Daqui a pouco menos de três semanas farei nove anos e já sou uma senhora de meia idade. Ando mais voluntariosa e não tenho mais a paciência de antes com filhotes. Tem um na minha rua que minha dona adora e ele fica pulando na minha frente, se exibindo com sua agilidade de machinho, mas eu olho para o lado e finjo que não é comigo. Não adianta mamy me chamar para a brincadeira, que não vou, empaco no lugar e ainda a faço passar vergonha. Quando quero muito uma coisa, faço essa cara aí ao lado, abro meus olhinhos e corto o coração de quem resolve me negar o pedido.
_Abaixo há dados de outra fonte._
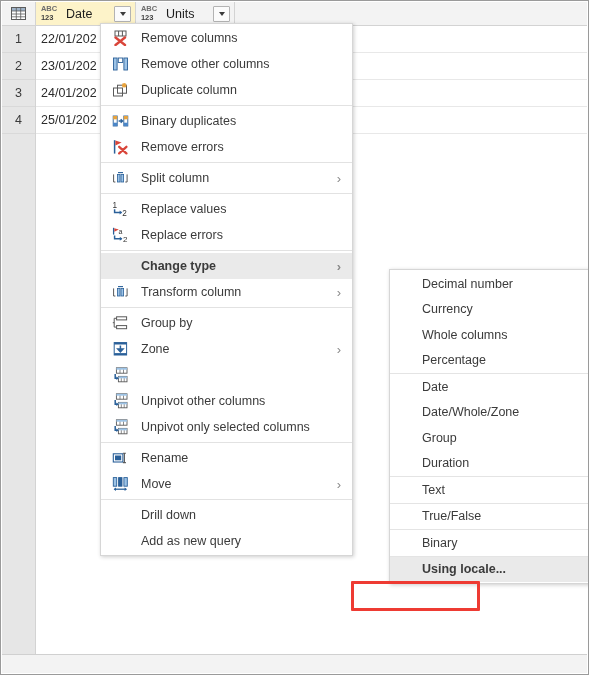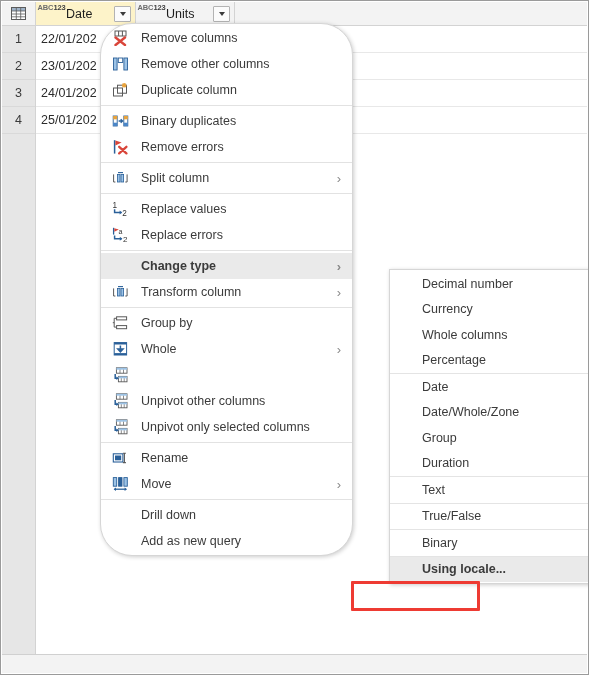"ABC" .type-icon { flex-direction: row -> column }
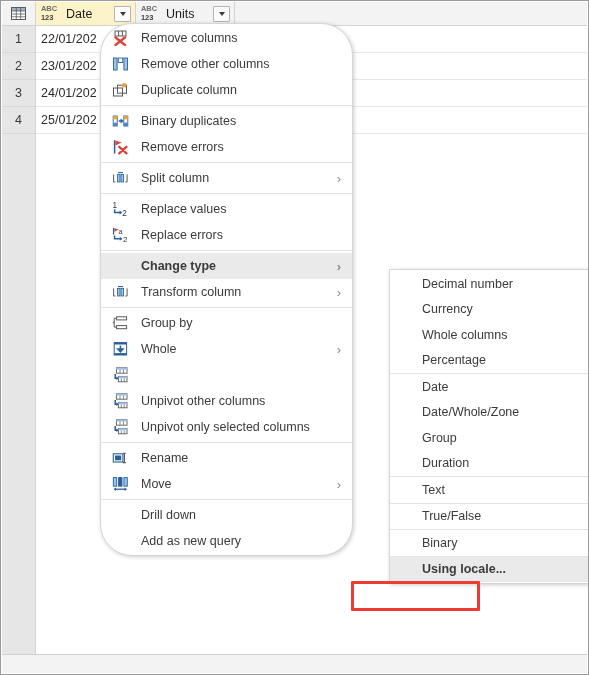"Remove columns" #main-menu { border-radius: 32px -> none }
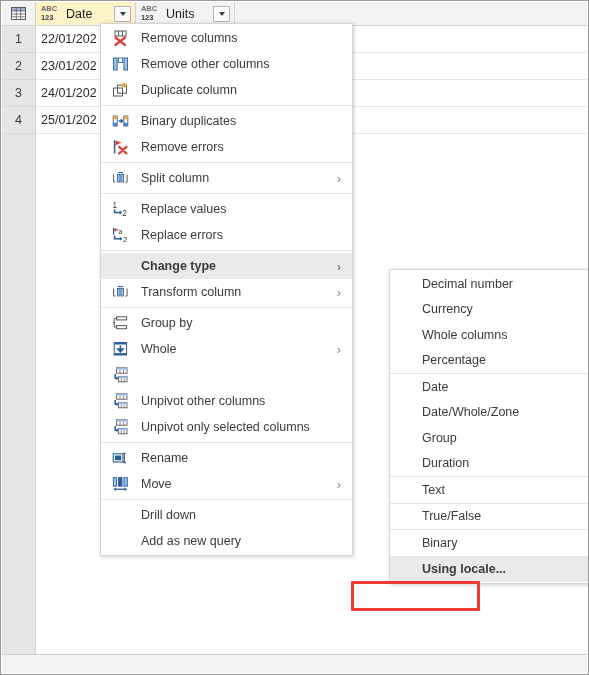"Whole" span.lbl { text: Whole -> Zone }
Uma coisa que minha dona acha muita graça é quando ela deita e estica o braço, eu vou lá, deito ao lado e fico passando minha cabeça na mão dela para ganhar carinho. E se ela finge que tá dormindo, eu fico resmungando até ela acarinhar meu pelo. Simples assim. Quando meu tio chega — o irmão de minha dona, que diz que não é tio de cachorro, haha, nem tô aí — faço uma festa louca, lato de alegria e dou pulinhos até ganhar um carinho. Os sobrinhos de minha dona são legais, mas eu tenho um pouco de ciúmes deles com meu tio. Não gosto de ficar sozinha em casa e sempre arrumo uma coisa para demonstrar meu descontentamento: mexo no lixo, faço xixi no jornal, puxo as cobertas de alguma cama ou roo a minha própria. Eu tive uma cama que roí tanto e minha dona foi costurando, até que não sobrou espaço para eu deitar e ela foi dada. E quando eles voltam desses passeios que sou excluída, tô sempre mancando de uma pata. No início, eles ainda caíam na minha chantagem, mas acho que agora já perceberam que é golpe, porque riem e apontam e eu volto a caminhar normalmente. Assim que foi lançado, mamy leu o livro do marley e disse que eu parecia com ele, em forma e força dminuídas, afinal ele era um labrador e eu sou uma dachshund. Bom, um pedaço resumido da minha história está aí e agora vou fazer a cara com queles olhos pidões e resmungar um pouco ao lado de mamy para passearmos antes da chuva. Até breve.